Directions for this task:
Copy each entry below unchanged; the images do not go in the copy.

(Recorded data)
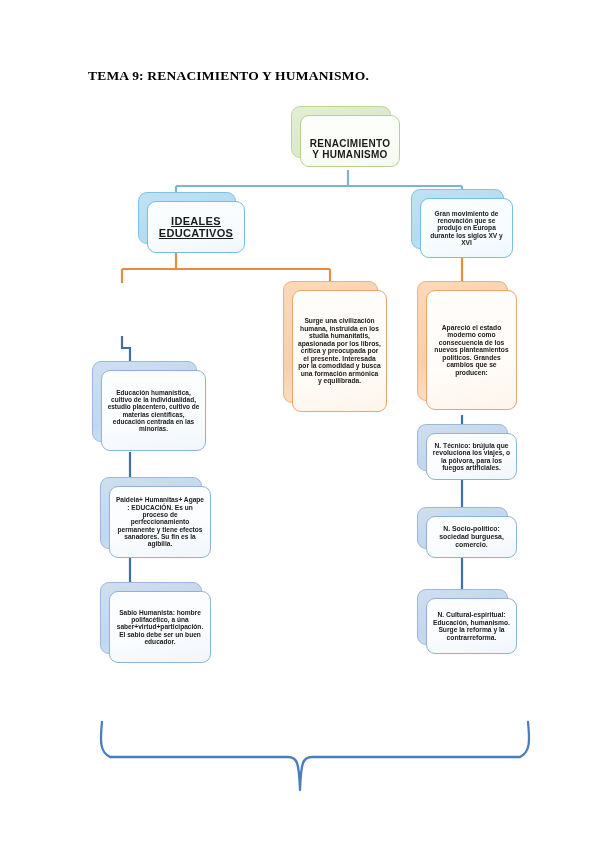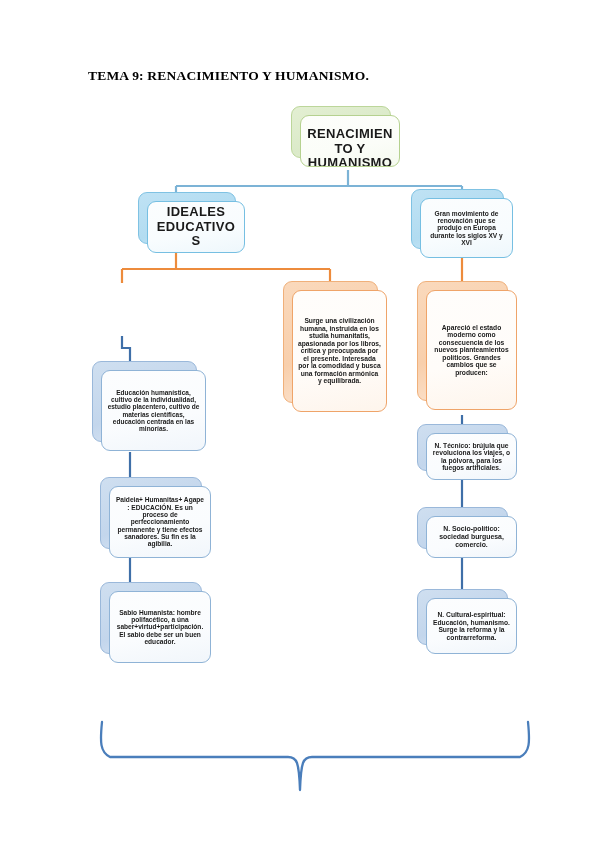--- a/index.html
+++ b/index.html
@@ -117,7 +117,7 @@
   <div class="node g" style="left:291px;top:106px;width:100px;height:52px;">
     <div class="back"></div>
     <div class="front">
-      <span class="txt bold" style="font-size:13px;letter-spacing:.3px;margin-top:16px;">RENACIMIENTO Y HUMANISMO</span>
+      <span class="txt bold" style="font-size:10px;letter-spacing:.3px;margin-top:16px;">RENACIMIENTO Y HUMANISMO</span>
     </div>
   </div>
 

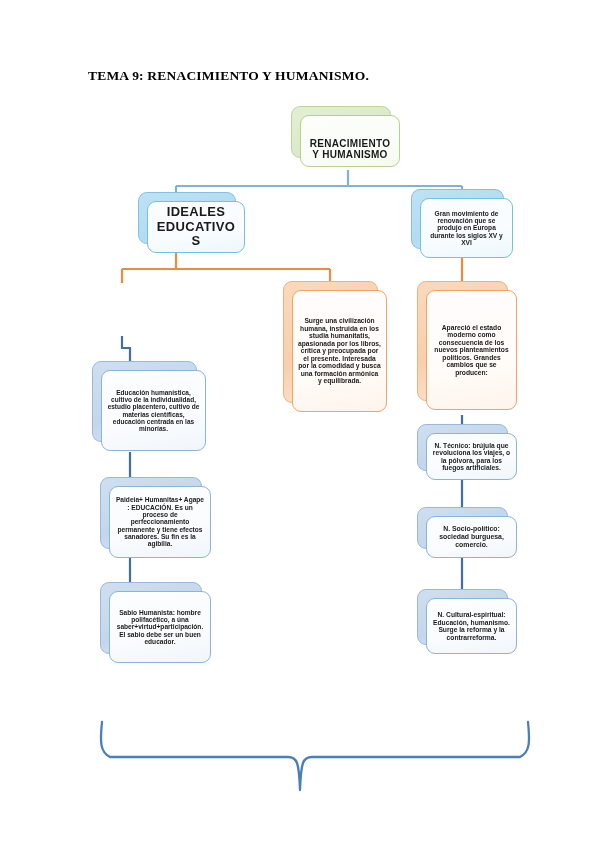--- a/index.html
+++ b/index.html
@@ -124,7 +124,7 @@
   <div class="node b" style="left:138px;top:192px;width:98px;height:52px;">
     <div class="back"></div>
     <div class="front">
-      <span class="txt bold" style="font-size:13px;letter-spacing:.3px;">IDEALES EDUCATIVOS</span>
+      <span class="txt bold" style="font-size:11px;letter-spacing:.3px;text-decoration:underline;">IDEALES EDUCATIVOS</span>
     </div>
   </div>
 

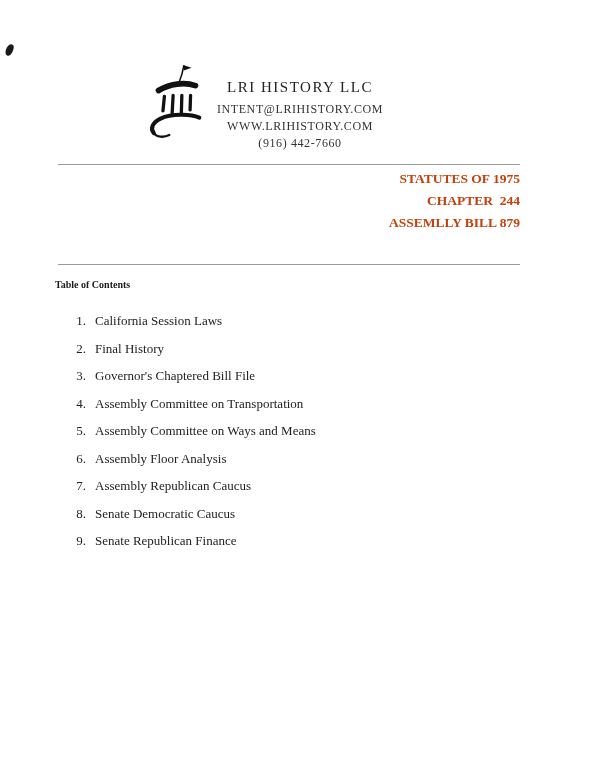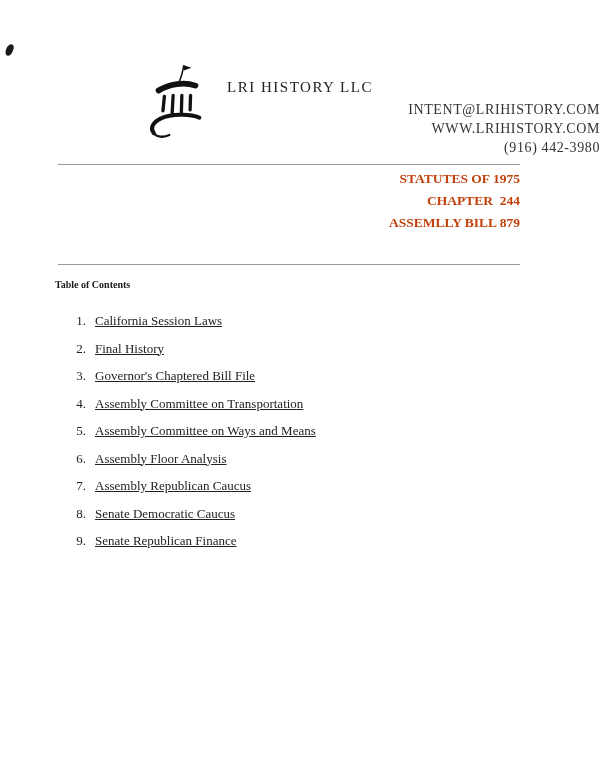--- a/index.html
+++ b/index.html
@@ -55,11 +55,10 @@
     color: #222;
   }
   .contact-line {
-    font-size: 14px;
+    font-size: 12px;
     letter-spacing: 0.6px;
     margin-bottom: 5px;
     color: #333;
-    text-align: right;
   }
 
   .rule {

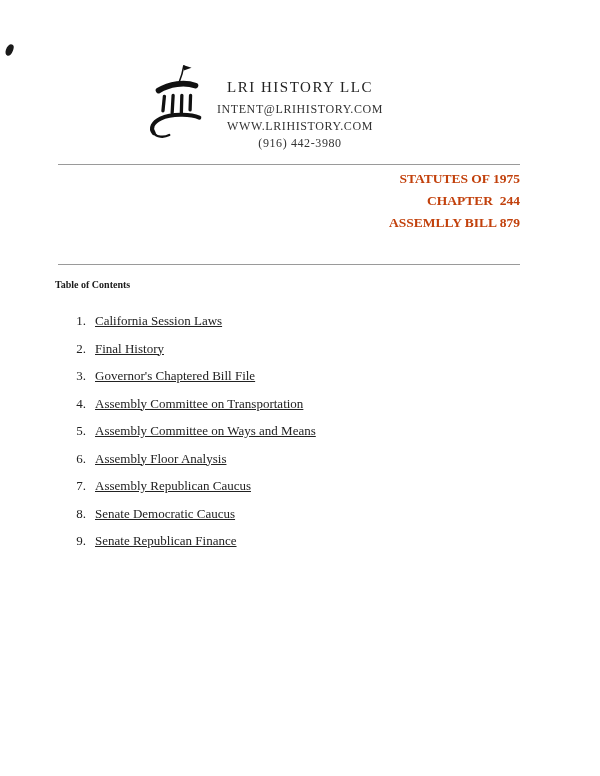--- a/index.html
+++ b/index.html
@@ -145,7 +145,7 @@
     <div class="company-name">LRI HISTORY LLC</div>
     <div class="contact-line">INTENT@LRIHISTORY.COM</div>
     <div class="contact-line">WWW.LRIHISTORY.COM</div>
-    <div class="contact-line">(916) 442-3980</div>
+    <div class="contact-line">(916) 442-7660</div>
   </div>
 
   <div class="rule rule-top"></div>

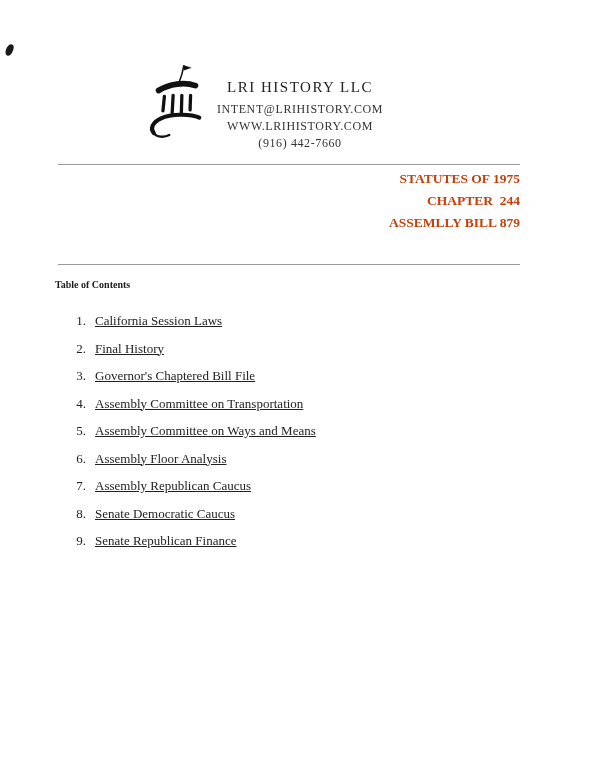--- a/index.html
+++ b/index.html
@@ -113,7 +113,6 @@
   }
   .toc-label {
     flex: 1 1 auto;
-    text-decoration: underline;
   }
 </style>
 </head>

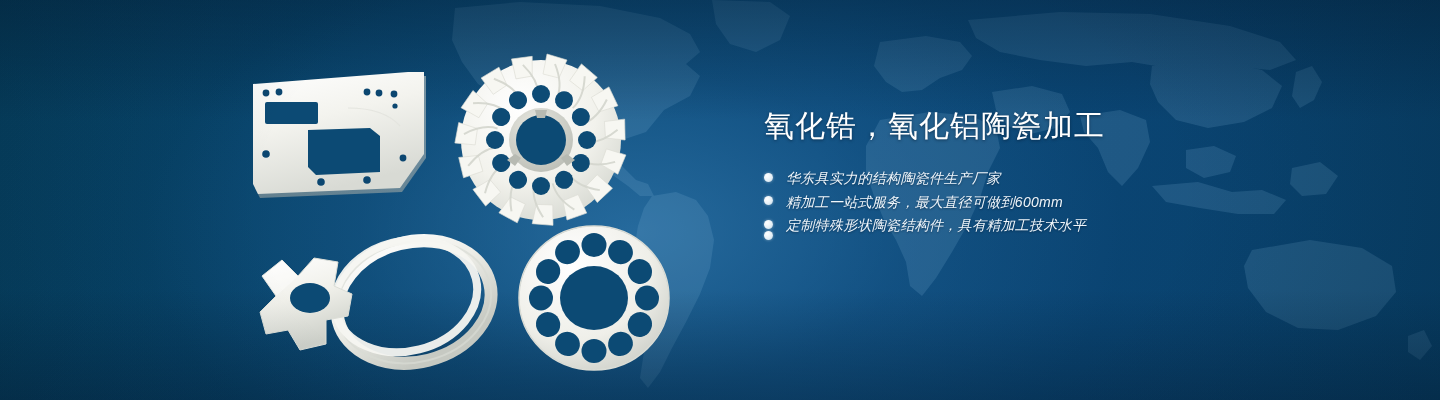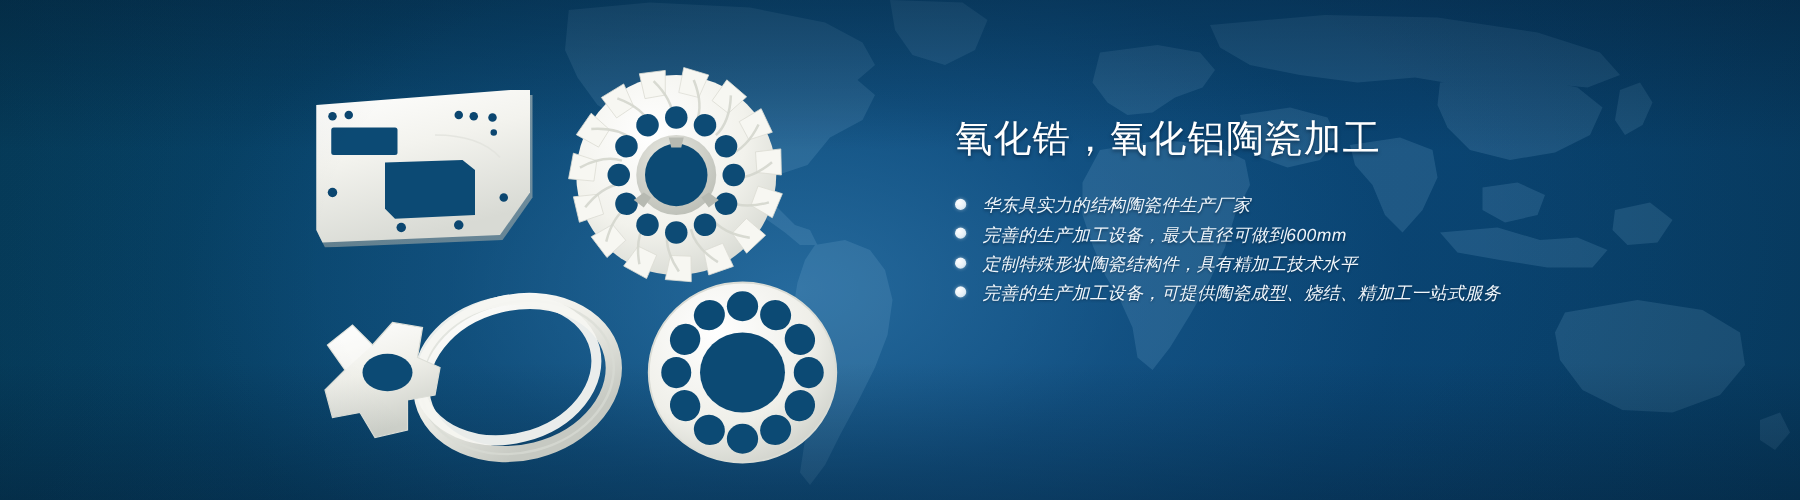--- a/index.html
+++ b/index.html
@@ -49,7 +49,7 @@
 
   
   .textblock{
-    position:absolute;left:764px;top:90px;width:640px;
+    position:absolute;left:764px;top:104px;width:640px;
   }
   .headline{
     margin:0;

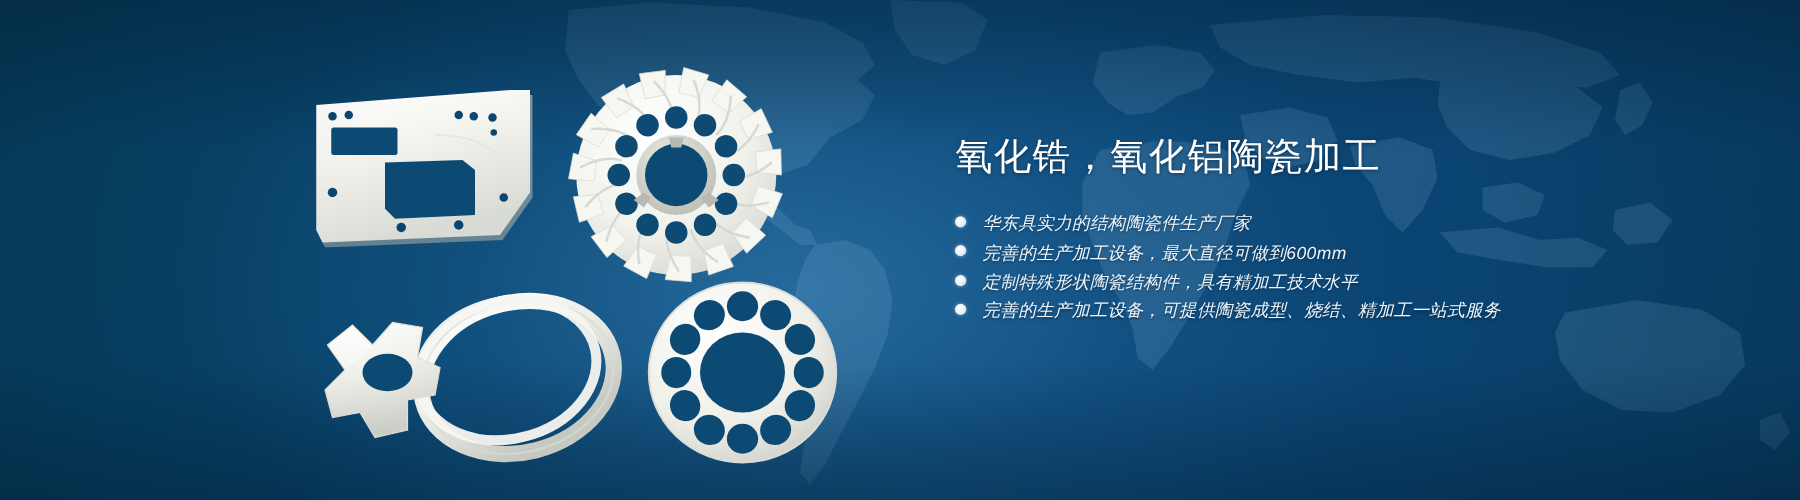--- a/index.html
+++ b/index.html
@@ -423,7 +423,7 @@
       </li>
       <li>
         <span class="dot"></span>
-        <span class="txt">完善的生产加工设备，最大直径可做到600mm</span>
+        <span class="txt">精加工一站式服务，最大直径可做到600mm</span>
       </li>
       <li>
         <span class="dot"></span>

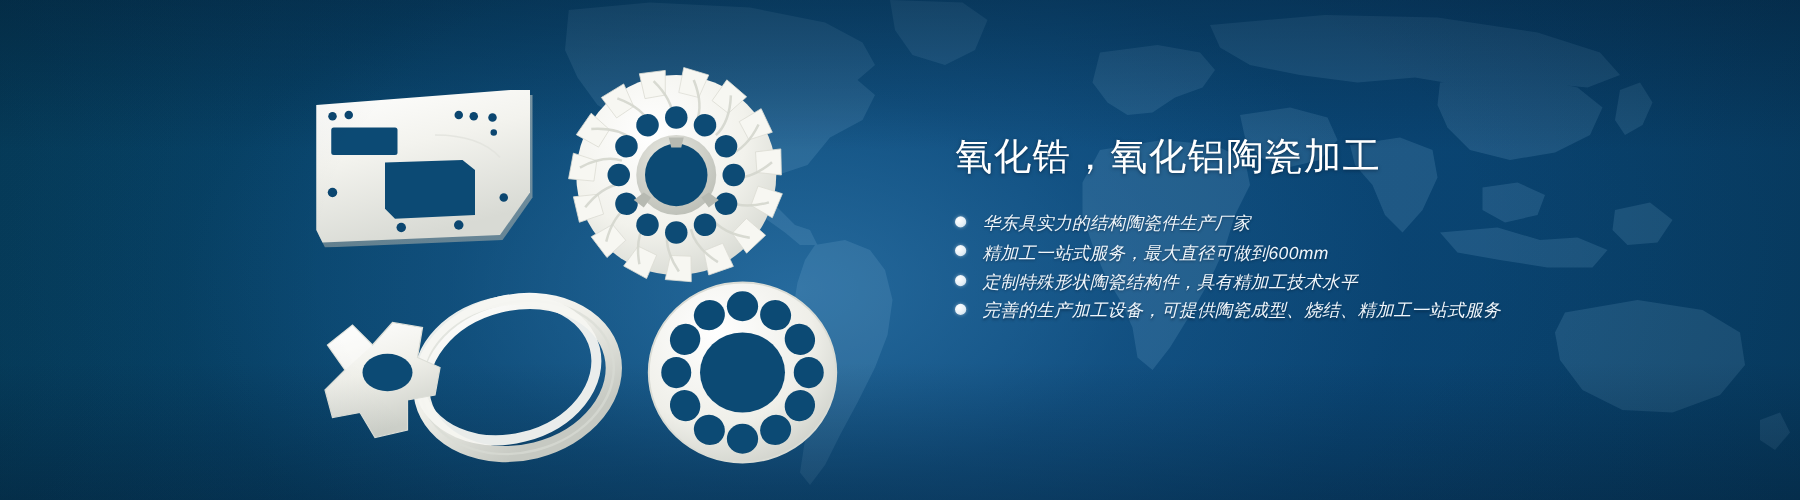--- a/index.html
+++ b/index.html
@@ -431,7 +431,6 @@
       </li>
       <li>
         <span class="dot"></span>
-        <span class="txt">完善的生产加工设备，可提供陶瓷成型、烧结、精加工一站式服务</span>
       </li>
     </ul>
   </div>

Output below:
--- a/index.html
+++ b/index.html
@@ -117,7 +117,7 @@
   <div class="node g" style="left:291px;top:106px;width:100px;height:52px;">
     <div class="back"></div>
     <div class="front">
-      <span class="txt bold" style="font-size:13px;letter-spacing:.3px;margin-top:16px;">RENACIMIENTO Y HUMANISMO</span>
+      <span class="txt bold" style="font-size:10px;letter-spacing:.3px;margin-top:16px;">RENACIMIENTO Y HUMANISMO</span>
     </div>
   </div>
 

--- a/index.html
+++ b/index.html
@@ -124,7 +124,7 @@
   <div class="node b" style="left:138px;top:192px;width:98px;height:52px;">
     <div class="back"></div>
     <div class="front">
-      <span class="txt bold" style="font-size:13px;letter-spacing:.3px;">IDEALES EDUCATIVOS</span>
+      <span class="txt bold" style="font-size:11px;letter-spacing:.3px;text-decoration:underline;">IDEALES EDUCATIVOS</span>
     </div>
   </div>
 

--- a/index.html
+++ b/index.html
@@ -55,11 +55,10 @@
     color: #222;
   }
   .contact-line {
-    font-size: 14px;
+    font-size: 12px;
     letter-spacing: 0.6px;
     margin-bottom: 5px;
     color: #333;
-    text-align: right;
   }
 
   .rule {

--- a/index.html
+++ b/index.html
@@ -145,7 +145,7 @@
     <div class="company-name">LRI HISTORY LLC</div>
     <div class="contact-line">INTENT@LRIHISTORY.COM</div>
     <div class="contact-line">WWW.LRIHISTORY.COM</div>
-    <div class="contact-line">(916) 442-3980</div>
+    <div class="contact-line">(916) 442-7660</div>
   </div>
 
   <div class="rule rule-top"></div>

--- a/index.html
+++ b/index.html
@@ -113,7 +113,6 @@
   }
   .toc-label {
     flex: 1 1 auto;
-    text-decoration: underline;
   }
 </style>
 </head>

--- a/index.html
+++ b/index.html
@@ -49,7 +49,7 @@
 
   
   .textblock{
-    position:absolute;left:764px;top:90px;width:640px;
+    position:absolute;left:764px;top:104px;width:640px;
   }
   .headline{
     margin:0;

--- a/index.html
+++ b/index.html
@@ -423,7 +423,7 @@
       </li>
       <li>
         <span class="dot"></span>
-        <span class="txt">完善的生产加工设备，最大直径可做到600mm</span>
+        <span class="txt">精加工一站式服务，最大直径可做到600mm</span>
       </li>
       <li>
         <span class="dot"></span>

--- a/index.html
+++ b/index.html
@@ -431,7 +431,6 @@
       </li>
       <li>
         <span class="dot"></span>
-        <span class="txt">完善的生产加工设备，可提供陶瓷成型、烧结、精加工一站式服务</span>
       </li>
     </ul>
   </div>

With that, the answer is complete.